II/ Un risque inhérent aux marchés financiers contrôlés de façon semblable Le risque étant une composante universelle et commune aux marchés financiers (A), le droit français et le droit américain maîtrisent ce risque par le biais de moyens similaires (B).

A. Le concept et les enjeux du risque financier Le risque financier individuel réside tout d’abord dans le fait que tout acheteur sur un marché est en réalité un créancier soumis au risque d’insolvabilité du débiteur. En effet, lorsque le contrat conclu sur les marchés de financement est un contrat de prêt, l’agent économique qui emprunte les fonds devra ensuite rembourser la somme avec intérêts. Toutefois, le risque financier individuel résulte davantage de l’existence de marchés à terme, qui permettent de décaler la date de conclusion de la cession de créance et celle de l’exécution de l’opération.
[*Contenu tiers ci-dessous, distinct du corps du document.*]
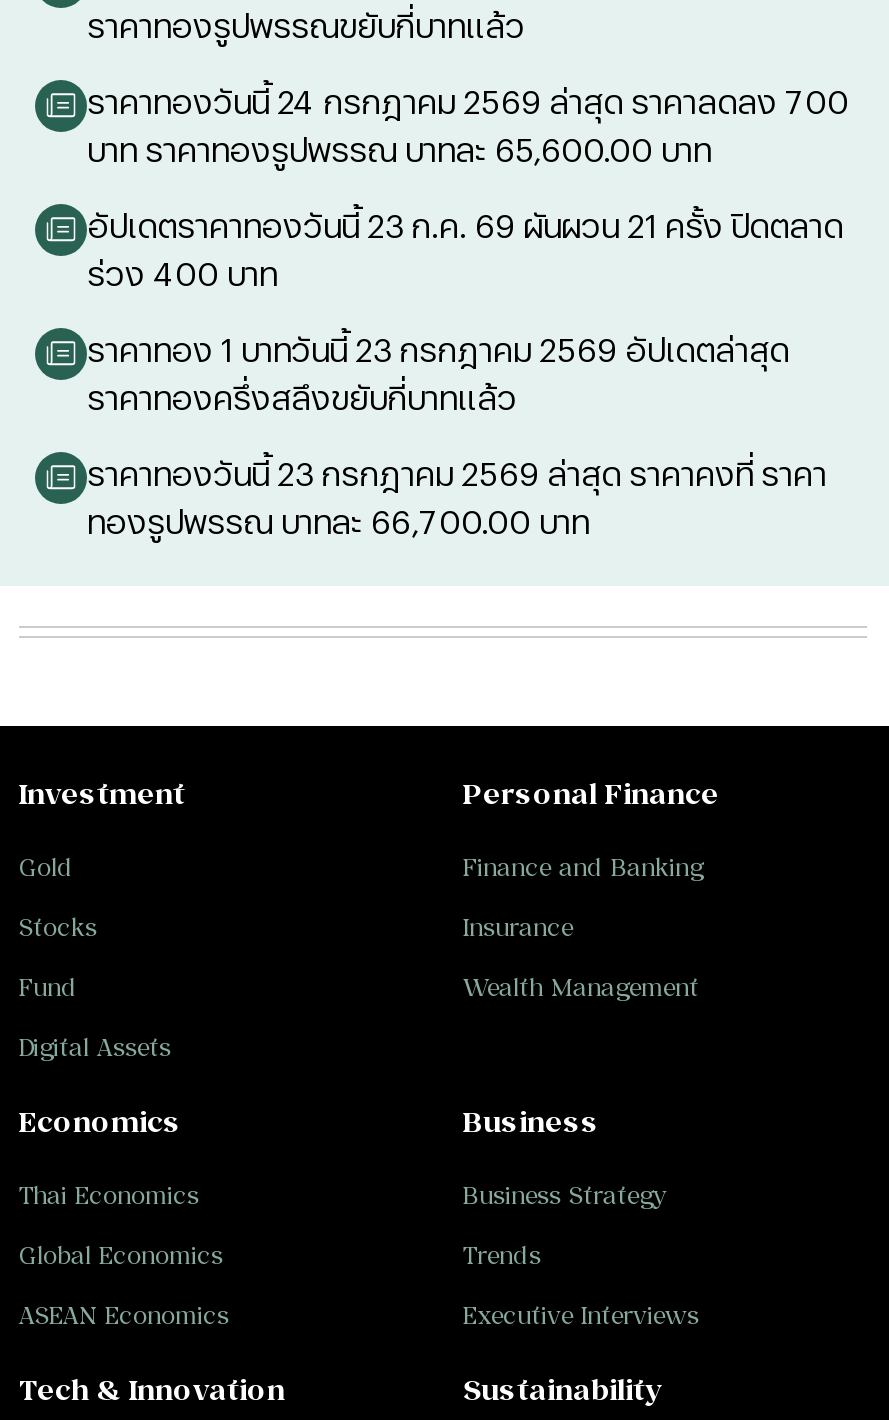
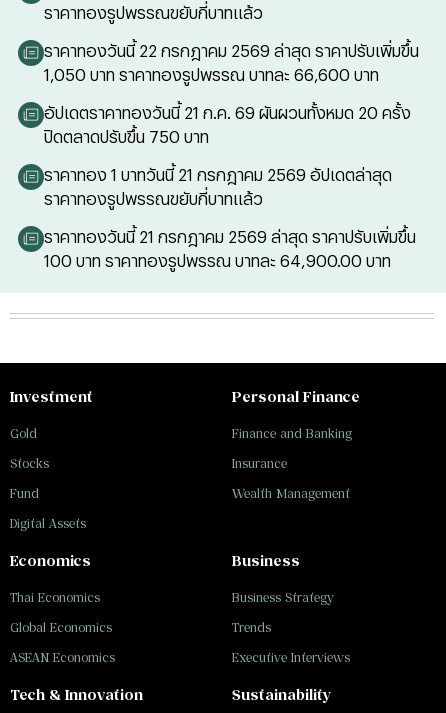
- ราคาทองวันนี้ 24 กรกฎาคม 2569 ล่าสุด ราคาลดลง 700
- บาท ราคาทองรูปพรรณ บาทละ 65,600.00 บาท
+ ราคาทองวันนี้ 22 กรกฎาคม 2569 ล่าสุด ราคาปรับเพิ่มขึ้น
+ 1,050 บาท ราคาทองรูปพรรณ บาทละ 66,600 บาท

- อัปเดตราคาทองวันนี้ 23 ก.ค. 69 ผันผวน 21 ครั้ง ปิดตลาด
- ร่วง 400 บาท
+ อัปเดตราคาทองวันนี้ 21 ก.ค. 69 ผันผวนทั้งหมด 20 ครั้ง
+ ปิดตลาดปรับขึ้น 750 บาท

- ราคาทอง 1 บาทวันนี้ 23 กรกฎาคม 2569 อัปเดตล่าสุด
- ราคาทองครึ่งสลึงขยับกี่บาทแล้ว
+ ราคาทอง 1 บาทวันนี้ 21 กรกฎาคม 2569 อัปเดตล่าสุด
+ ราคาทองรูปพรรณขยับกี่บาทแล้ว

- ราคาทองวันนี้ 23 กรกฎาคม 2569 ล่าสุด ราคาคงที่ ราคา
- ทองรูปพรรณ บาทละ 66,700.00 บาท
+ ราคาทองวันนี้ 21 กรกฎาคม 2569 ล่าสุด ราคาปรับเพิ่มขึ้น
+ 100 บาท ราคาทองรูปพรรณ บาทละ 64,900.00 บาท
A la date de la conclusion de la cession, le cessionnaire ne dispose pas des fonds nécessaires à l’acquisition du titre et le cédant ne dispose pas du titre qu’il s’engage à livrer. L’effet de levier qui caractérise l’espoir d’un plus grand gain par rapport à l’investissement de base est le mécanisme financier utilisé par les spéculateurs sur ces marchés à terme. Ces risques individuels sont encourus par les investisseurs eux-mêmes et les professionnels qui agissent en tant qu’intermédiaires financiers. Il existe un autre risque, tout particulièrement d’actualité, qui ne concerne pas les agents économiques individuellement mais affecte les marchés et systèmes financiers de façon globale. Il s’agit du risque systémique. Le risque systémique est une crise de grande ampleur qui porte atteinte aux équilibres économiques généraux. Ce risque résulte d’une situation d’instabilité bancaire et financière où le danger est la faillite en chaîne d’établissements bancaires et financiers, acteurs majeurs et indispensables sur les marchés financiers. Afin d’éviter ces risques financiers, divers moyens sont mis en œuvre par les droits nationaux pour se prémunir des conséquences des risques individuels et systémiques.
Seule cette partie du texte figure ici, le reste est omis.